Brown is 5 months old.










I'm not 100% sure of the breed. Looks like APBT. What do you guys think he is?


----------



## angelbaby (Feb 4, 2010)

OMG that face cracks me up I love him send him ASAP please  is the muzzle short or is it just the picture , i thought boxer cross apbt when i seen the pic , could be just be the light though making it look short muzzled, looks like there is apbt in there , where you get him from? Whatever the breed I love him .


----------



## edge (Jan 2, 2011)

Aww Thank you Angel. He sure is good looking! He's really playful and sweet too. I'll take some more pictures and upload them here so we can figure it out.

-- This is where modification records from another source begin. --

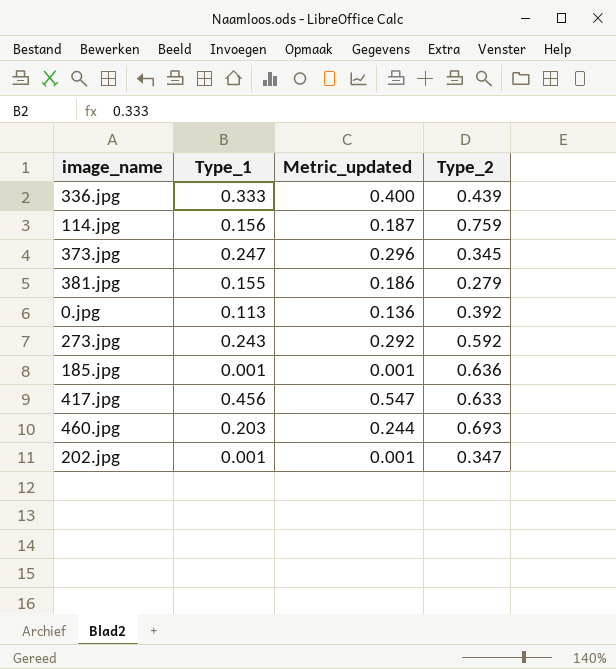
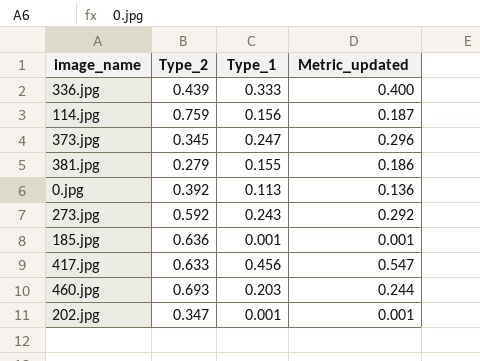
column Type_2 | position: 4 -> 2

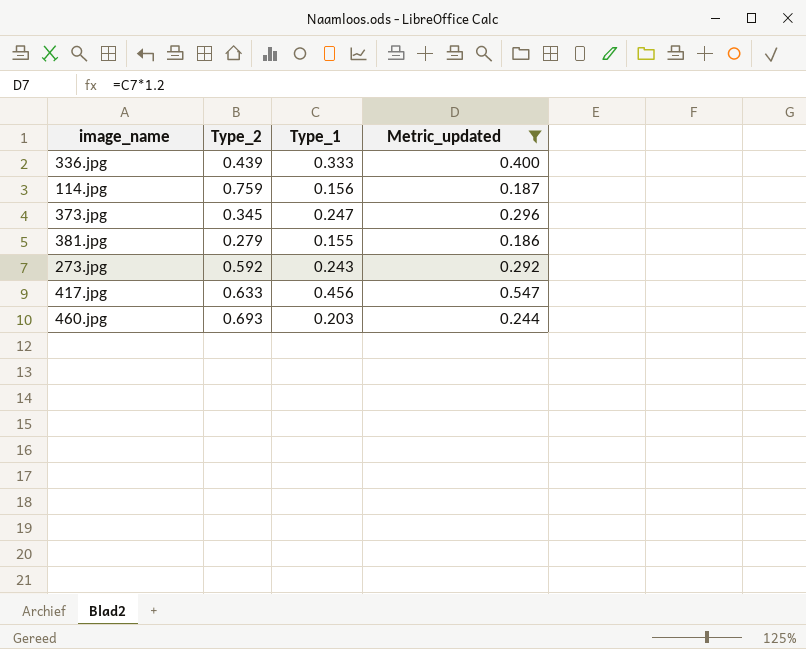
filter: none -> Metric_updated >= 0.186

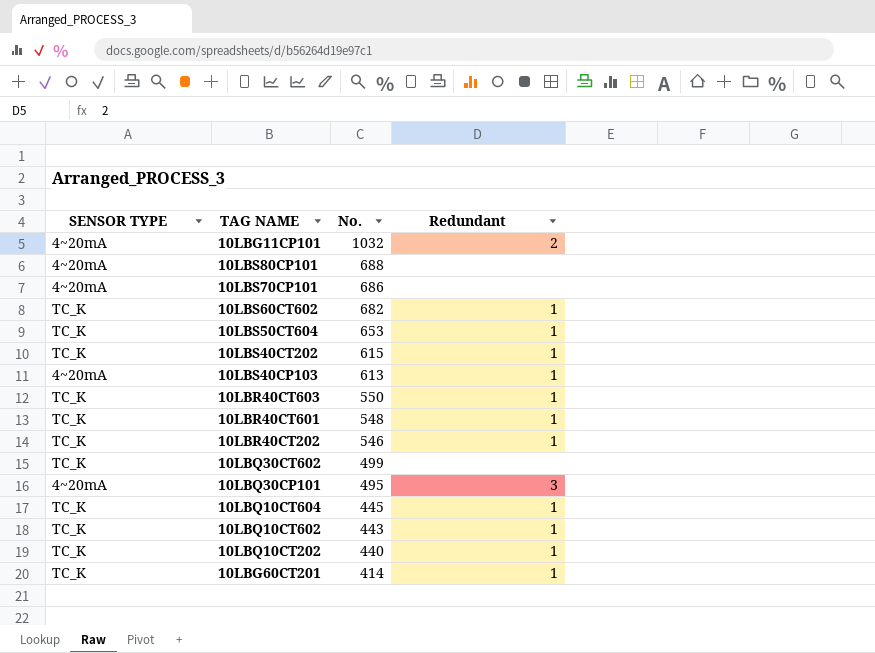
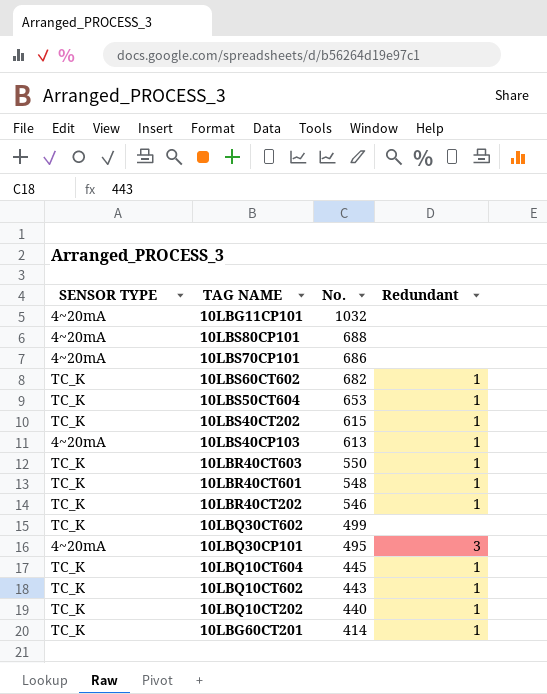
10LBG11CP101 | Redundant: 2 -> none

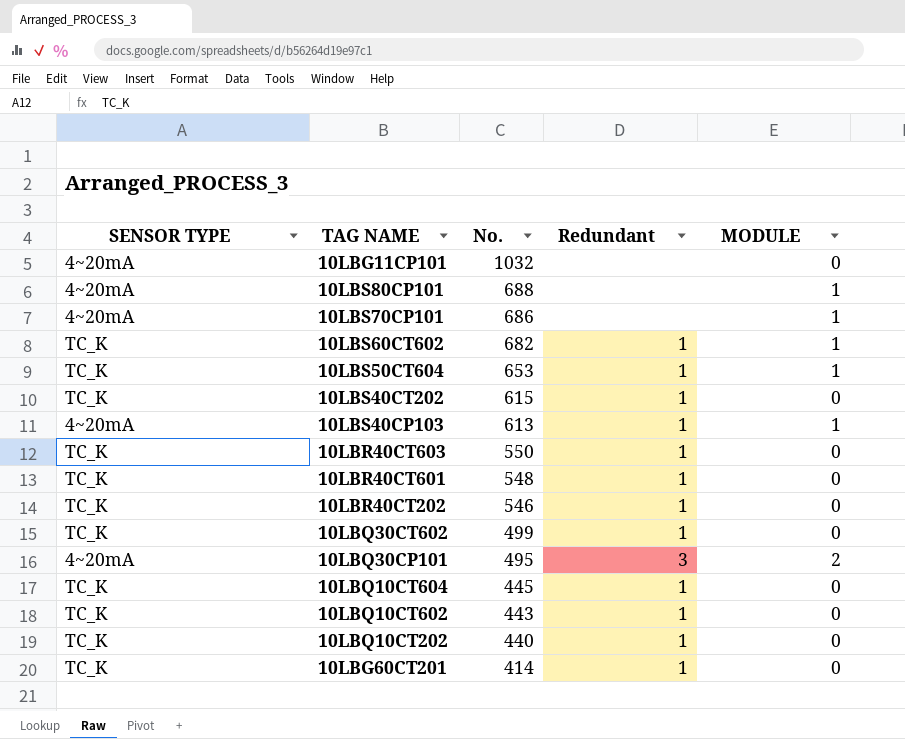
column MODULE | position: none -> 5
10LBQ30CT602 | Redundant: none -> 1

I got him from a friend who couldn't take care of him anymore. now he's getting plenty of attention and exercise. I'm not sure where he got him from.


----------



## k8nkane (Jul 9, 2010)

I've got to say it again -- he's got the sweetest little face! I remember when Kane used to look that sweet, lol. Now I know better. 

The muzzle is awfully short, but that might be the camera angle. I'd say a boxerxpit mix based on that pic. Here's to hoping you guys have many years together!


----------



## Wingman (Oct 21, 2009)

He's a cutie for sure. I would say from the picture he looks like a boxer apbt cross, or boston apbt cross. But you'll never be sure without knowing the parents, or a ped!


----------



## Black Rabbit (Nov 14, 2009)

He is really cute. He looks like an American Bulldog to me. He actually looks like my old AB's sire. Here's a few pics.

This is Mack









This is Mack's sire









This is another dog in Mack's ped Johnson's Golden Lady


----------



## SARGEnNIKITA (Jan 3, 2010)

I was thinking a "bully" type American Bulldog as well... That muzzle screams it... None the less adorable.


----------



## MY MIKADO (Apr 7, 2006)

He is CUTENESSx10. I love that face I want to squish it. You are one lucky guy to have that boy in your life.


----------



## DMTWI (Nov 2, 2010)

Cute little bugger for sure! My first thought was Am bulldog, or boxer mix and match.


----------



## brandileigh080 (Mar 9, 2010)

Omggg look at that faaace! He's a cutie regardless!


----------



## Black Rabbit (Nov 14, 2009)

I found this dog and he looks a lot like your dog. This is little freak from MegaBull's Kennel.


----------



## DueceAddicTed (Sep 28, 2009)

Goodness that face is freaking adorable, thanks for sharing


----------



## Firehazard (Dec 4, 2009)

awe he so cute.. LOL yeah what KG420 said; gotta lean to Am Bulldog.. but no way to know for sure unless you know for sure of the parents as they mentioned above. Great lookin lil pup though!


----------



## edge (Jan 2, 2011)

MY MIKADO said:


> He is CUTENESSx10. I love that face I want to squish it. You are one lucky guy to have that boy in your life.


haha, I know what you mean, I grab his face and squish it (gently) all the time.


----------



## Czar (Nov 11, 2009)

lol cute face...hes sticking his tounge out


----------